Information shown:
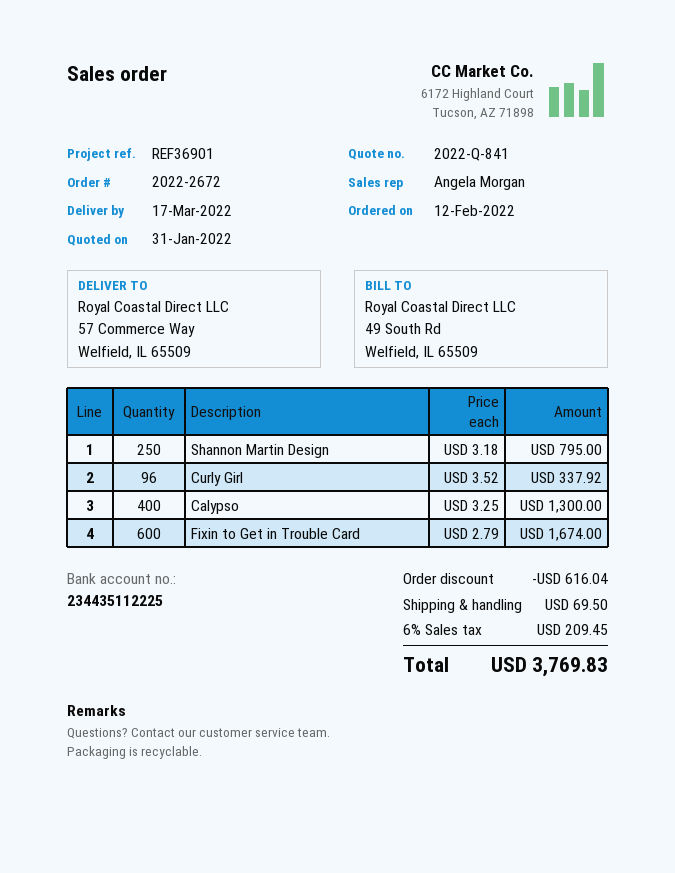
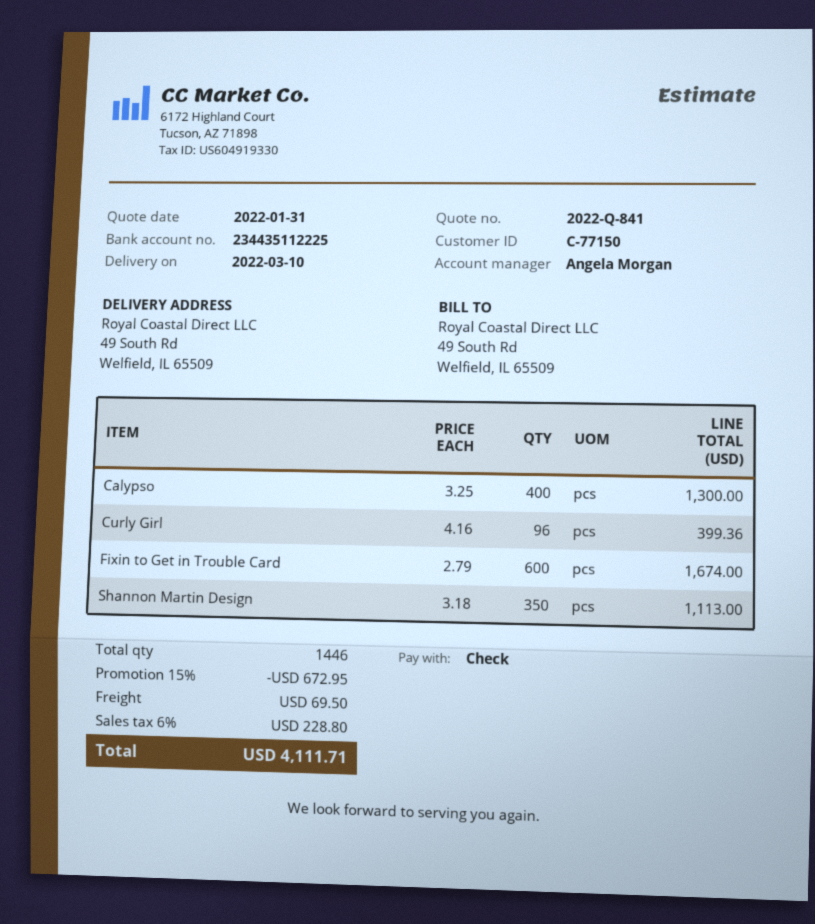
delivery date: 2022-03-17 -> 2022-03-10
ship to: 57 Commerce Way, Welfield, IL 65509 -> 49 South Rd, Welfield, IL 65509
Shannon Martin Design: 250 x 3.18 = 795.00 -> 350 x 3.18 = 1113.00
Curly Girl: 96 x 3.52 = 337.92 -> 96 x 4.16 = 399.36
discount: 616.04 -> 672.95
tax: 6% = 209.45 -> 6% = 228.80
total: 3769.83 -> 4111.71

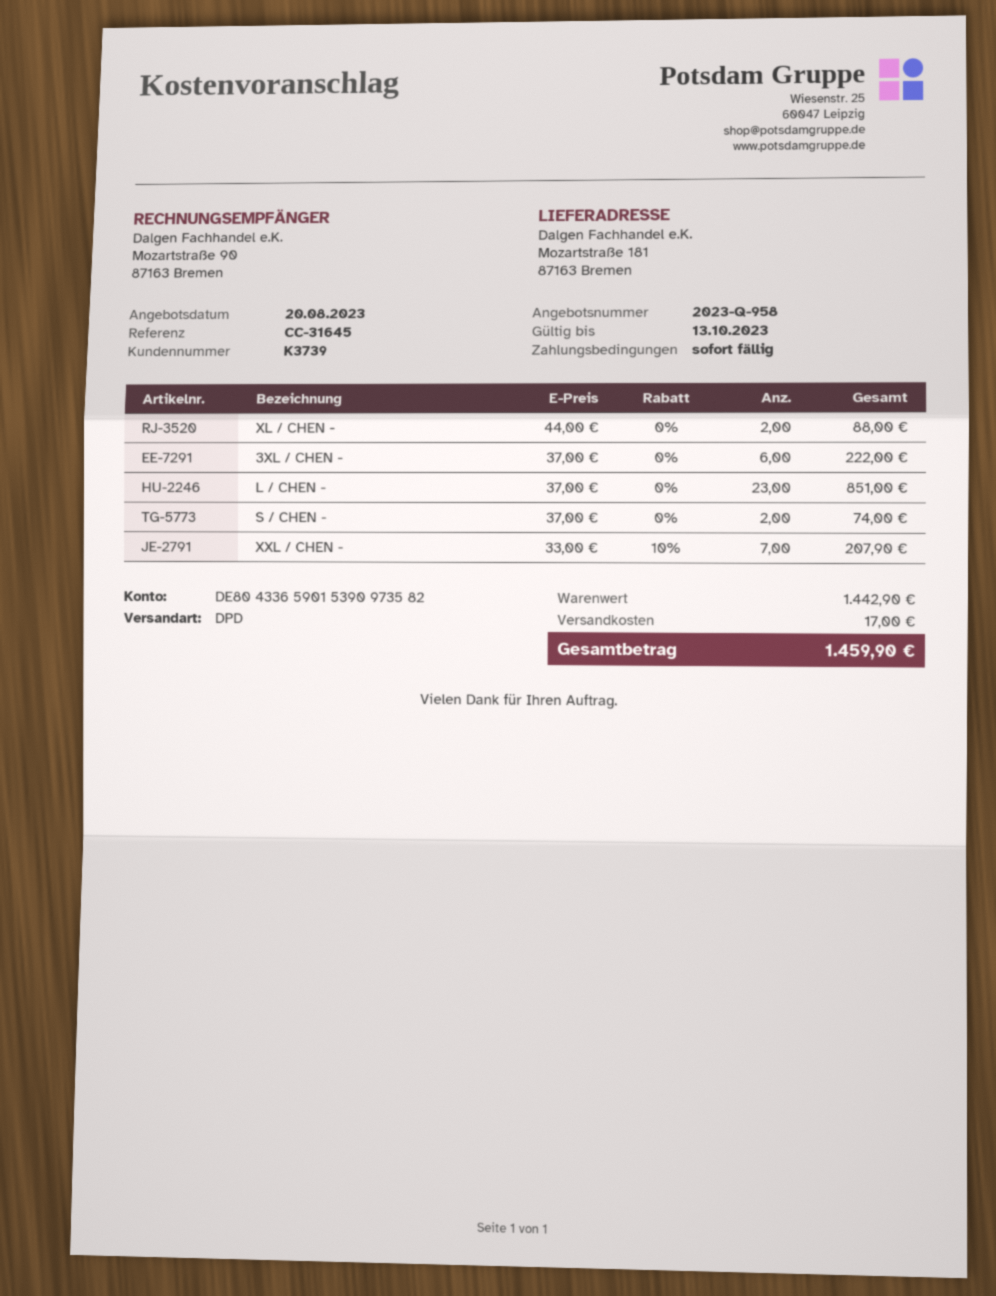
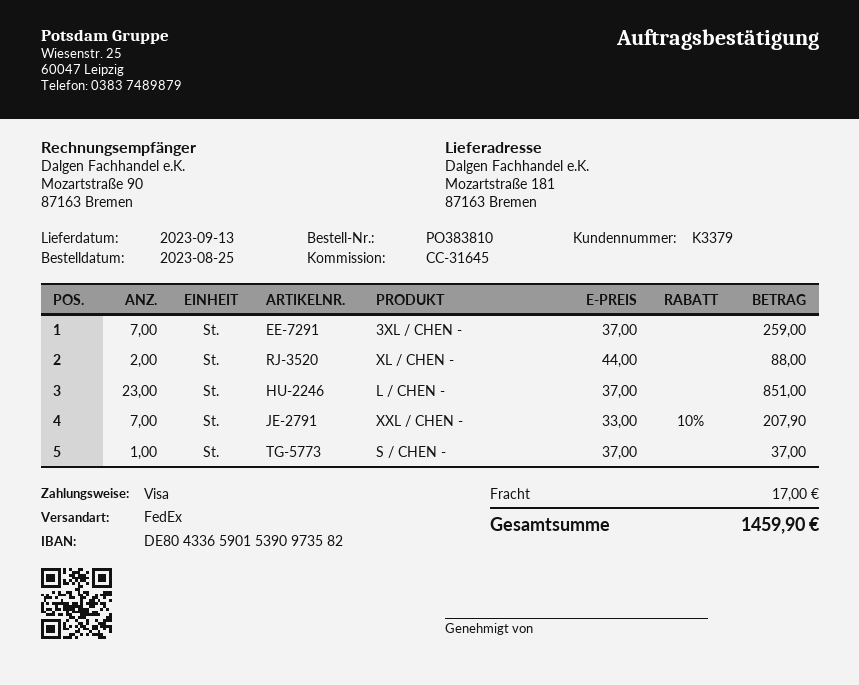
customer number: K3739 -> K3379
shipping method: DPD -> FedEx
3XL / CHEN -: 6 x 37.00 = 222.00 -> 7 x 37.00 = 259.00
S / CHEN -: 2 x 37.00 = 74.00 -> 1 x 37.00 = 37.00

Try it: Word for word, restate all of the records. Exclude the pictures.

Task answer:
delivery date: 2022-03-17 -> 2022-03-10
ship to: 57 Commerce Way, Welfield, IL 65509 -> 49 South Rd, Welfield, IL 65509
Shannon Martin Design: 250 x 3.18 = 795.00 -> 350 x 3.18 = 1113.00
Curly Girl: 96 x 3.52 = 337.92 -> 96 x 4.16 = 399.36
discount: 616.04 -> 672.95
tax: 6% = 209.45 -> 6% = 228.80
total: 3769.83 -> 4111.71

customer number: K3739 -> K3379
shipping method: DPD -> FedEx
3XL / CHEN -: 6 x 37.00 = 222.00 -> 7 x 37.00 = 259.00
S / CHEN -: 2 x 37.00 = 74.00 -> 1 x 37.00 = 37.00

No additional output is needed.